State Department spokesperson Matthew Miller said the US government “will continue to work to bring home Evan Gershkovich and Paul Whelan every day.”

“It’s something that we are constantly working on and constantly pursuing,” he said at a State Department briefing last week. “We put a substantial offer on the table to secure the release of Evan and Paul Whelan some months ago, as we said publicly; we’re continuing to work to secure their release.
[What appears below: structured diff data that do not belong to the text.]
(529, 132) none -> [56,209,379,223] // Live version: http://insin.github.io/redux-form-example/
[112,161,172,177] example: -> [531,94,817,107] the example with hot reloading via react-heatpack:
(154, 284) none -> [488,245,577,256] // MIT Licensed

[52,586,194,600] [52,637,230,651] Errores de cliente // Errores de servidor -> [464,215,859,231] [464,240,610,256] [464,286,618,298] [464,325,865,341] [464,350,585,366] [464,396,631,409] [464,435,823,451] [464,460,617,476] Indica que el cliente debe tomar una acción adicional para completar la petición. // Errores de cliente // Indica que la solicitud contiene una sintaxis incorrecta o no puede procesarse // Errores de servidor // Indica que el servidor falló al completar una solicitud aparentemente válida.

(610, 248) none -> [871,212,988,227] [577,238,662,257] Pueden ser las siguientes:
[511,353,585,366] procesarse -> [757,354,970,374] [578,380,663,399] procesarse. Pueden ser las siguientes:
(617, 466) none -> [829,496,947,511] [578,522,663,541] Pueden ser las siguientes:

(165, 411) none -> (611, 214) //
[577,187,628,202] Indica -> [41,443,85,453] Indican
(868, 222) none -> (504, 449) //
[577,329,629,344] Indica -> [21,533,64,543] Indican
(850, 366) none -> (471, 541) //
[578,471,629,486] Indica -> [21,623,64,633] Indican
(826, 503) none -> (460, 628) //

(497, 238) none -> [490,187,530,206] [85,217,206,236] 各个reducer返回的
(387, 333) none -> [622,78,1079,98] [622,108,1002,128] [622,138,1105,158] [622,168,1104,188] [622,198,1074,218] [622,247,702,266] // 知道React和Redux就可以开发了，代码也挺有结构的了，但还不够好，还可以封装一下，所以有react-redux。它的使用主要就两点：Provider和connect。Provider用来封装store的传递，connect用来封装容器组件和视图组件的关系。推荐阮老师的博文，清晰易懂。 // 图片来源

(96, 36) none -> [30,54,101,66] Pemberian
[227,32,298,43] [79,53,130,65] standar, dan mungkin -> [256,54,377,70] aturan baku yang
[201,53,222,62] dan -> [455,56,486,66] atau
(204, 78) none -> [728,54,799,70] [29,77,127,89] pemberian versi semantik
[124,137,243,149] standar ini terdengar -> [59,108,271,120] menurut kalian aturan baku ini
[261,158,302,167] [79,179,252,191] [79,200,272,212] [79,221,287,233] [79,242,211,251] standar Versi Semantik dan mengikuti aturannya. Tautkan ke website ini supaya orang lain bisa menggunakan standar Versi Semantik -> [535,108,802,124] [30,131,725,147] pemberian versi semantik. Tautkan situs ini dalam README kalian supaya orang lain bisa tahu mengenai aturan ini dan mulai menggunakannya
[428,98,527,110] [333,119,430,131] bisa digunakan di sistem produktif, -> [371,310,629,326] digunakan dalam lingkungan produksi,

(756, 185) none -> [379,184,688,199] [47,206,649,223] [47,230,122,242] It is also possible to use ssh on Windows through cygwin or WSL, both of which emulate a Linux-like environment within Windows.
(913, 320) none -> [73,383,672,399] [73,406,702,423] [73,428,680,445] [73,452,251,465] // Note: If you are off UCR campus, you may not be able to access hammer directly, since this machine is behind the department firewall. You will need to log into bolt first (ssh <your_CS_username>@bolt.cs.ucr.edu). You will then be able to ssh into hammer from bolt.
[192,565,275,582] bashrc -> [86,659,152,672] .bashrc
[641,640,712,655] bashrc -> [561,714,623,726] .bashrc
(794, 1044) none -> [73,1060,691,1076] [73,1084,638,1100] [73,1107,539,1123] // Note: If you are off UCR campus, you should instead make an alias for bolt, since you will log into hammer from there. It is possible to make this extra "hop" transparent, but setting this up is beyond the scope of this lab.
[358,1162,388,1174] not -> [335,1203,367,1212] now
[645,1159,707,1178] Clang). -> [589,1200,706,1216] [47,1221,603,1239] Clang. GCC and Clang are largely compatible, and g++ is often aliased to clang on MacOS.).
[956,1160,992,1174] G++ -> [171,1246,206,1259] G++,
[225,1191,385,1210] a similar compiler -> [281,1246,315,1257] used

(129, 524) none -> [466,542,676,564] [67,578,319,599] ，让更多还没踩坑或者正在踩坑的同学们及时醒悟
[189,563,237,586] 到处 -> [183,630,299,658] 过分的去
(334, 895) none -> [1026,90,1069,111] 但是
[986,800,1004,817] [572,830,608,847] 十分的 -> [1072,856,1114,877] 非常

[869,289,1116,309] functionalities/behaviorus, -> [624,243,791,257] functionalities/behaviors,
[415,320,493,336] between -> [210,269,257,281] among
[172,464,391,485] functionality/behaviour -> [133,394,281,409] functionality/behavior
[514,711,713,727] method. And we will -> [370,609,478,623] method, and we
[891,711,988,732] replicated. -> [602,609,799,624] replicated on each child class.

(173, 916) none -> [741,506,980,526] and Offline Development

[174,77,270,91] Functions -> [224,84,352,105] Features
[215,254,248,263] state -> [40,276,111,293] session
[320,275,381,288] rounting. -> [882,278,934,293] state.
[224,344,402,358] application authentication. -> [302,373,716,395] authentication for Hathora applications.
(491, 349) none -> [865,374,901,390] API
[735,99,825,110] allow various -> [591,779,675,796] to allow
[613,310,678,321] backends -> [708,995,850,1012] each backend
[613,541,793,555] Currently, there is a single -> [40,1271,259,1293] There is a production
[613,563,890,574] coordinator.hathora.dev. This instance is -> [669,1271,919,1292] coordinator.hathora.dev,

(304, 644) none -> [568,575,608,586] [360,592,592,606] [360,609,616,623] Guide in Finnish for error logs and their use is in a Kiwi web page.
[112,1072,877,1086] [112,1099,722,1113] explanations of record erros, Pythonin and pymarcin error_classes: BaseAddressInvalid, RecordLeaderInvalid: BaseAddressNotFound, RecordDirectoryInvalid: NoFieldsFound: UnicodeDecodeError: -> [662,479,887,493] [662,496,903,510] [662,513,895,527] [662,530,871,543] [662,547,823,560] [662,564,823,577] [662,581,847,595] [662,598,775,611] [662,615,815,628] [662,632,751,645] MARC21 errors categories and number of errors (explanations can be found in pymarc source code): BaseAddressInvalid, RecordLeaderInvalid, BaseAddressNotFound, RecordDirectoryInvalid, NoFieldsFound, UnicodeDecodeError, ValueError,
We don’t talk about the details of that publicly, as has always been the case, but it is one of the Secretary and the President’s highest priorities.”

A State Department official told CNN Friday that “2,000 days is far too long for Paul to be wrongfully detained in Russia,” adding, “our hearts go out to Paul and his family, who feel the pain of separation in a way that very few people have experienced.”

In the meantime, Whelan remains detained in a remote prison camp in Mordovia – about eight hours away from Moscow – where he does manual labor in a clothing factory.

“Everything is dusty and dirty and nasty. And you do everything you can just to stay cool and just to stay clean,” he described to CNN. “The food we’re served is horrible. We really do rely on personal purchases to stay healthy. Medical care is nil. There is no dental care at all.”

“It’s the worst environment you can imagine. I mean, it’s unbelievable that anyone could even consider this human rights. It’s nothing that you can get used to,” Whelan said.